How does AI predict ozone based on environmental features?

In our previous study (Betancourt et al. 2021), we published a benchmark dataset on ozone metrics extracted from the TOAR database along with a machine learning task. We want to tackle the challenge with machine learning to predict the ozone metrics based upon geospatial features. As a baseline, we predicted, for example, the average ozone with different methods, among them a random forest and a shallow neural network.

Although many studies, like ours, reach their goal by just making the predictions – we asked more questions. How exactly do the machine learning algorithms predict average ozone? We analyzed our machine learning models’ functioning to understand their predictions and found out even more than we expected.

By focusing on inaccurate predictions and explaining why these predictions fail, we (i) identified underrepresented samples, (ii) flagged unexpected inaccurate predictions, and (iii) pointed out training samples irrelevant for predictions. We suggested locations for building new measurement stations based on the underrepresented samples. We also showed which training samples do not substantially contribute to the model performance. We can even drop these samples without performance loss! Our study demonstrates the application of explainable machine learning beyond simply explaining the trained model.

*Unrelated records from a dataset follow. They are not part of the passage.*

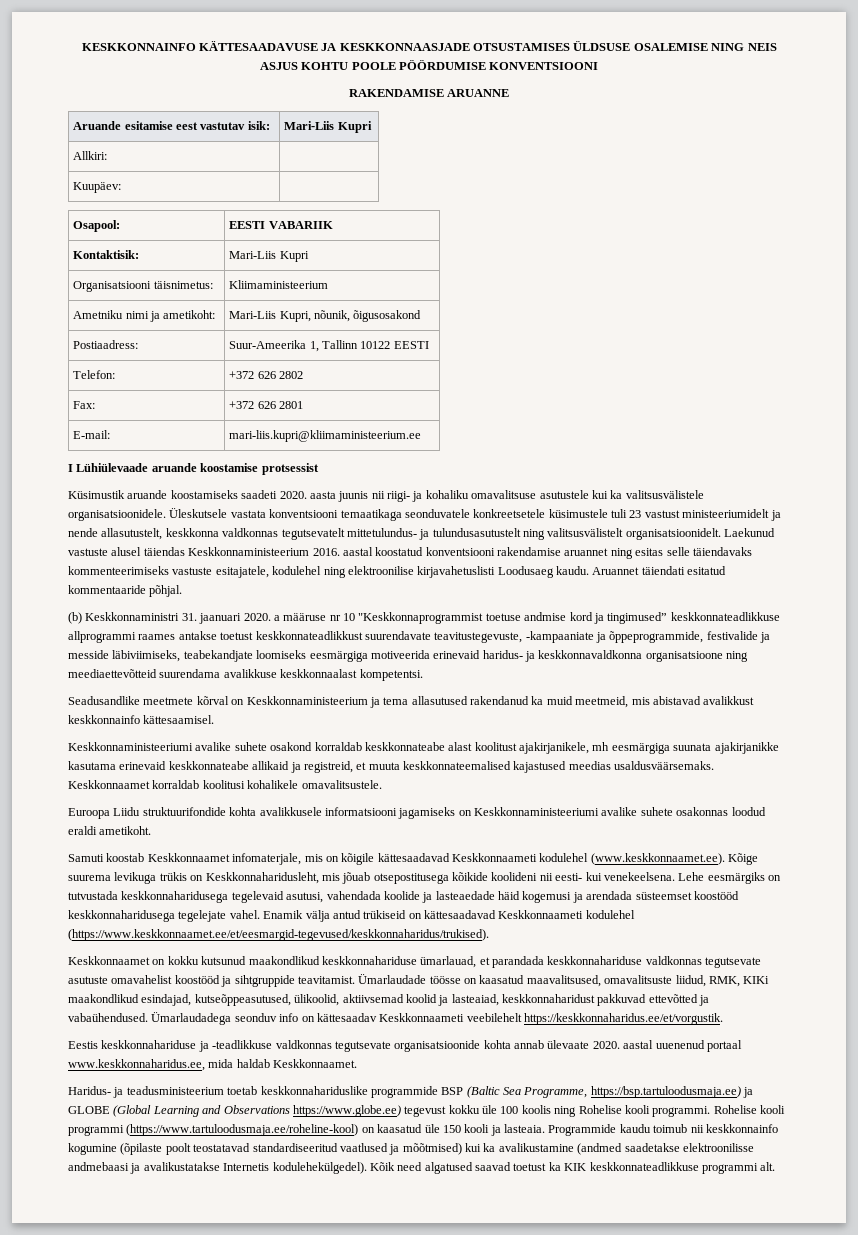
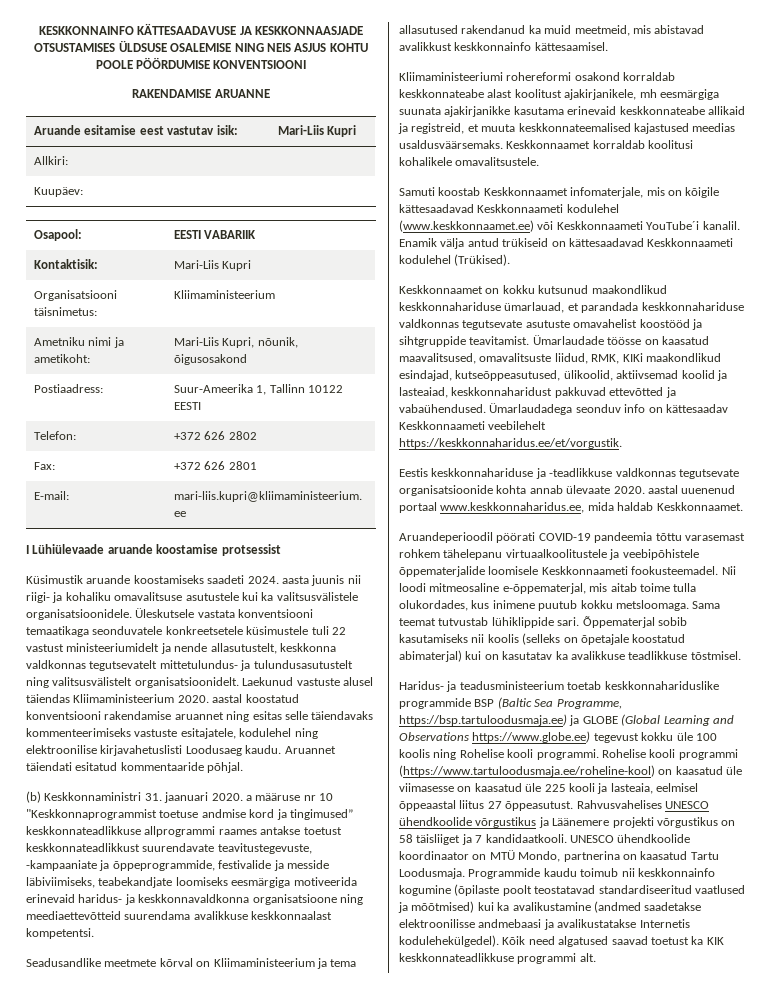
- Küsimustik aruande koostamiseks saadeti 2020. aasta juunis nii riigi- ja kohaliku omavalitsuse asutustele kui ka valitsusvälistele organisatsioonidele.
+ Küsimustik aruande koostamiseks saadeti 2024. aasta juunis nii riigi- ja kohaliku omavalitsuse asutustele kui ka valitsusvälistele organisatsioonidele.
- Üleskutsele vastata konventsiooni temaatikaga seonduvatele konkreetsetele küsimustele tuli 23 vastust ministeeriumidelt ja nende allasutustelt, keskkonna valdkonnas tegutsevatelt mittetulundus- ja tulundusasutustelt ning valitsusvälistelt organisatsioonidelt.
+ Üleskutsele vastata konventsiooni temaatikaga seonduvatele konkreetsetele küsimustele tuli 22 vastust ministeeriumidelt ja nende allasutustelt, keskkonna valdkonnas tegutsevatelt mittetulundus- ja tulundusasutustelt ning valitsusvälistelt organisatsioonidelt.
- Laekunud vastuste alusel täiendas Keskkonnaministeerium 2016. aastal koostatud konventsiooni rakendamise aruannet ning esitas selle täiendavaks kommenteerimiseks vastuste esitajatele, kodulehel ning elektroonilise kirjavahetuslisti Loodusaeg kaudu.
+ Laekunud vastuste alusel täiendas Kliimaministeerium 2020. aastal koostatud konventsiooni rakendamise aruannet ning esitas selle täiendavaks kommenteerimiseks vastuste esitajatele, kodulehel ning elektroonilise kirjavahetuslisti Loodusaeg kaudu.
- Seadusandlike meetmete kõrval on Keskkonnaministeerium ja tema allasutused rakendanud ka muid meetmeid, mis abistavad avalikkust keskkonnainfo kättesaamisel.
+ Seadusandlike meetmete kõrval on Kliimaministeerium ja tema allasutused rakendanud ka muid meetmeid, mis abistavad avalikkust keskkonnainfo kättesaamisel.
- Keskkonnaministeeriumi avalike suhete osakond korraldab keskkonnateabe alast koolitust ajakirjanikele, mh eesmärgiga suunata ajakirjanikke kasutama erinevaid keskkonnateabe allikaid ja registreid, et muuta keskkonnateemalised kajastused meedias usaldusväärsemaks.
+ Kliimaministeeriumi rohereformi osakond korraldab keskkonnateabe alast koolitust ajakirjanikele, mh eesmärgiga suunata ajakirjanikke kasutama erinevaid keskkonnateabe allikaid ja registreid, et muuta keskkonnateemalised kajastused meedias usaldusväärsemaks.
- Euroopa Liidu struktuurifondide kohta avalikkusele informatsiooni jagamiseks on Keskkonnaministeeriumi avalike suhete osakonnas loodud eraldi ametikoht.
- Samuti koostab Keskkonnaamet infomaterjale, mis on kõigile kättesaadavad Keskkonnaameti kodulehel (www.keskkonnaamet.ee). Kõige suurema levikuga trükis on Keskkonnaharidusleht, mis jõuab otsepostitusega kõikide koolideni nii eesti- kui venekeelsena. Lehe eesmärgiks on tutvustada keskkonnaharidusega tegelevaid asutusi, vahendada koolide ja lasteaedade häid kogemusi ja arendada süsteemset koostööd keskkonnaharidusega tegelejate vahel.
+ Samuti koostab Keskkonnaamet infomaterjale, mis on kõigile kättesaadavad Keskkonnaameti kodulehel (www.keskkonnaamet.ee) või Keskkonnaameti YouTube´i kanalil.
- Enamik välja antud trükiseid on kättesaadavad Keskkonnaameti kodulehel (https://www.keskkonnaamet.ee/et/eesmargid-tegevused/keskkonnaharidus/trukised).
+ Enamik välja antud trükiseid on kättesaadavad Keskkonnaameti kodulehel (Trükised).
+ Aruandeperioodil pöörati COVID-19 pandeemia tõttu varasemast rohkem tähelepanu virtuaalkoolitustele ja veebipõhistele õppematerjalide loomisele Keskkonnaameti fookusteemadel. Nii loodi mitmeosaline e-õppematerjal, mis aitab toime tulla olukordades, kus inimene puutub kokku metsloomaga. Sama teemat tutvustab lühiklippide sari. Õppematerjal sobib kasutamiseks nii koolis (selleks on õpetajale koostatud abimaterjal) kui on kasutatav ka avalikkuse teadlikkuse tõstmisel.
- Rohelise kooli programmi (https://www.tartuloodusmaja.ee/roheline-kool) on kaasatud üle 150 kooli ja lasteaia.
+ Rohelise kooli programmi (https://www.tartuloodusmaja.ee/roheline-kool) on kaasatud üle viimasesse on kaasatud üle 225 kooli ja lasteaia, eelmisel õppeaastal liitus 27 õppeasutust. Rahvusvahelises UNESCO ühendkoolide võrgustikus ja Läänemere projekti võrgustikus on 58 täisliiget ja 7 kandidaatkooli. UNESCO ühendkoolide koordinaator on MTÜ Mondo, partnerina on kaasatud Tartu Loodusmaja.

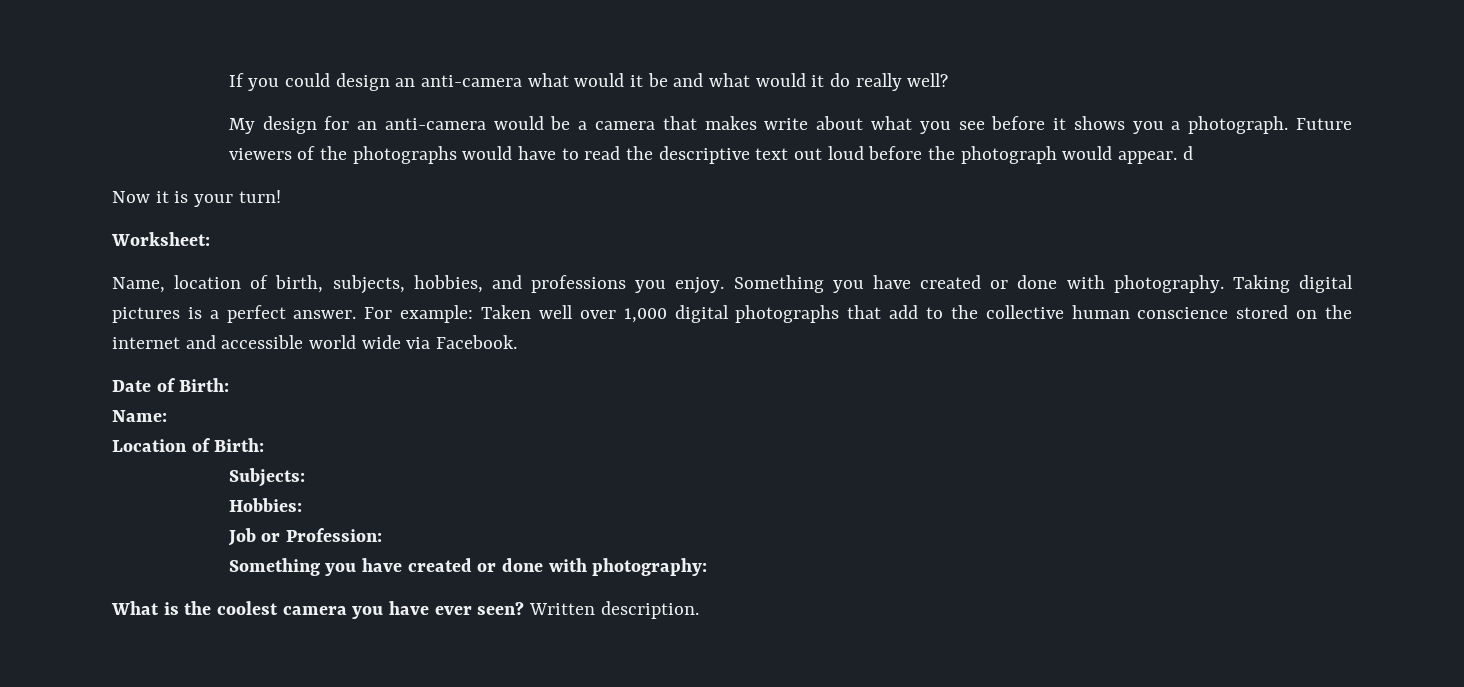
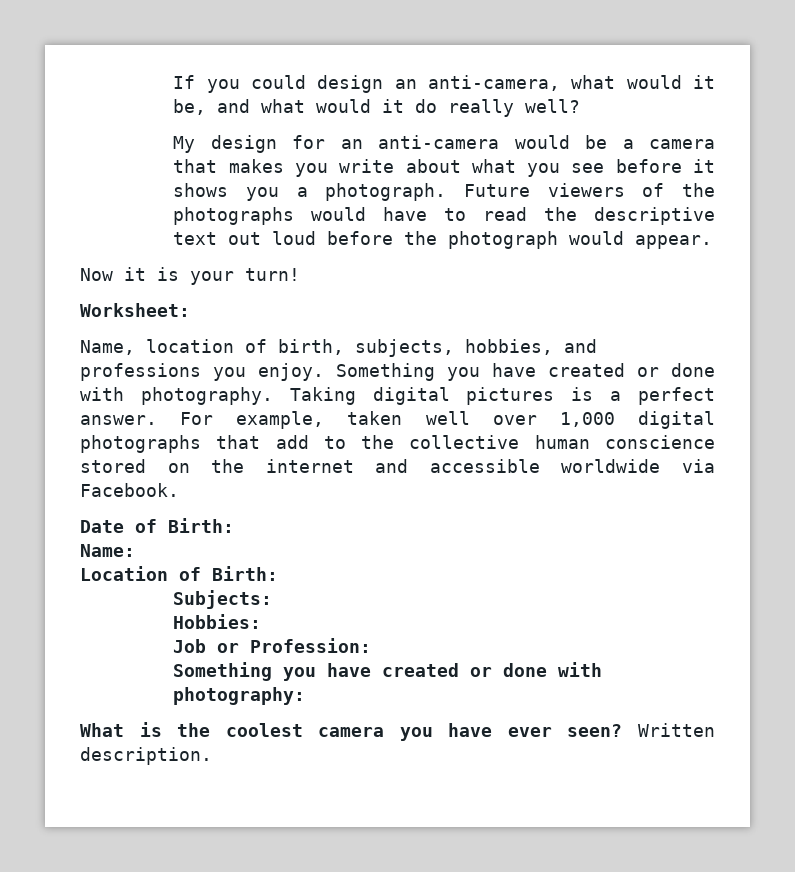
- If you could design an anti-camera what would it be and what would it do really well?
+ If you could design an anti-camera, what would it be, and what would it do really well?
- My design for an anti-camera would be a camera that makes write about what you see before it shows you a photograph.
+ My design for an anti-camera would be a camera that makes you write about what you see before it shows you a photograph.
- Future viewers of the photographs would have to read the descriptive text out loud before the photograph would appear. d
+ Future viewers of the photographs would have to read the descriptive text out loud before the photograph would appear.
- For example: Taken well over 1,000 digital photographs that add to the collective human conscience stored on the internet and accessible world wide via Facebook.
+ For example, taken well over 1,000 digital photographs that add to the collective human conscience stored on the internet and accessible worldwide via Facebook.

On this map, we show non-influential training stations in white, untrustworthy predictions on the test set in blue, and underrepresented test stations in plum. The marker indicates the model. The neural network’s marker is ×, the random forest’s marker is +, and where those two symbols overlap, we get something like an asterisk ∗. We indicate regions where the models recommend building new red, blue, and violet stations. The neural network recommends building new stations in red-colored areas; the random forest recommends building new stations in the blue-colored areas. Violet represents the intersection of regions recommended by both models.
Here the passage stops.